Essays on International Trade and Education
Open Access
- Author:
- Key, James Oliver
- Graduate Program:
- Economics
- Degree:
- Doctor of Philosophy
- Document Type:
- Dissertation
- Date of Defense:
- None
- Committee Members:
- Kala Krishna, Committee Chair/Co-Chair
Stephen Ross Yeaple, Committee Member
Paul L E Grieco, Committee Member
John Raymond Moran Jr., Committee Member - Keywords:
- Export dynamics
intermediate inputs - Abstract:
- In the first chapter, I develop a model in which firms vary by both labor productivity and the quality of their output, with inputs of heterogeneous quality required in the production process. The model shows how input choice is affect by a firm's exogenously determined characteristics, and how the distribution of firms responds to changes in factor prices. In doing so, this paper extends the model of Sutton (2007), by allowing heterogeneous inputs, and a stark difference between the models is seen for low wage economies.
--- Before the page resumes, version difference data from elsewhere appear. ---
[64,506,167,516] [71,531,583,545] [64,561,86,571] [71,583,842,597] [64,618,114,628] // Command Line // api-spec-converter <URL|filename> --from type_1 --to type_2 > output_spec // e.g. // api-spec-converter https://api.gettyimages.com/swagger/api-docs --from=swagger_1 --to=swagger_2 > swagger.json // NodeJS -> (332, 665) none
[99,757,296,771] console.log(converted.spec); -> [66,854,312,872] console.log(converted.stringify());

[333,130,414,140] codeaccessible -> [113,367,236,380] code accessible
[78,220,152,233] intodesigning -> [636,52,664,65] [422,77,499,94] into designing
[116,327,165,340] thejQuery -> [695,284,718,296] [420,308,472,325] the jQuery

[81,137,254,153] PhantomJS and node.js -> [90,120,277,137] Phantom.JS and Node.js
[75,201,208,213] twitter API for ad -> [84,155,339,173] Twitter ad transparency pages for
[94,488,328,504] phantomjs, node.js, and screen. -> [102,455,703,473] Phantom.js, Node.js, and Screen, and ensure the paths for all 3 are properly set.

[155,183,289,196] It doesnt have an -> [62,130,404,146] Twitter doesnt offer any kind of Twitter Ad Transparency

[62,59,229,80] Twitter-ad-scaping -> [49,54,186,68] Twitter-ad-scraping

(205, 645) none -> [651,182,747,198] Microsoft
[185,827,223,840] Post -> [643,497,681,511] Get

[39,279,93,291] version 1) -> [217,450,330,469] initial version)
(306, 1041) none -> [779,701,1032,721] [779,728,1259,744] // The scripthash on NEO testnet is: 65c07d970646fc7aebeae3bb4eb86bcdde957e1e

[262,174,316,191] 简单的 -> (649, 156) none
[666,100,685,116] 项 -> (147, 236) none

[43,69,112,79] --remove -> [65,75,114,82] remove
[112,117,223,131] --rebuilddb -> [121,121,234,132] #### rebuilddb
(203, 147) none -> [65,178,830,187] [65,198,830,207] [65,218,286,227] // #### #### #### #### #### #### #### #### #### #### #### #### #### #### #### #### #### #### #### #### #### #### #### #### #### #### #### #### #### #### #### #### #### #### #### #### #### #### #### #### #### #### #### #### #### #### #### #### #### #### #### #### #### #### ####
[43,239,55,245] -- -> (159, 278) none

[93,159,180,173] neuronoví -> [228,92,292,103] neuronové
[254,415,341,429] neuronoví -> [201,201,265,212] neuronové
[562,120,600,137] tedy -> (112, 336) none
Further, this paper examines the determinants of correlation between usage of high quality inputs and productivity, finding that unlike Kugler (2012), a positive correlation need not exist for a given economy. The second chapter develops a simple model that explains some patterns in the export behavior of firms. For example, in a standard gravity model, even when controlling for all the usual variables, the rank of GDP of a country is positively and significantly related to inward trade flows, but not outward flows. We also see that firms which expand rapidly into new markets are more likely to survive than firms which expand slowly. I assume that the demand for a firm's product is positively correlated across markets, and that the uncertainty is reduced through entry into markets. As a result, the expansion behavior of a firm is driven not only by the expected profits net of entry costs, but also by the information value of an additional observation. Allowing for learning can lead to considerably different outcomes for markets that have similar fundamental properties, through both the volume of entry and the types of firms that enter. One consequence of this is that a reduction in trade barriers typically increases entry in some markets, but not others. In the final chapter, I develop a model that explains how students approach the multiple choice exams for university entrance in Turkey. I estimate this model using simulated method of moments to recover the parameters. This allows us to perform counterfactual experiments regarding the effectiveness of the system allocating students to universities. While I find substantive differences between the different gender in terms of exam behavior, these differences have very little impact on resulting allocation of students to universities.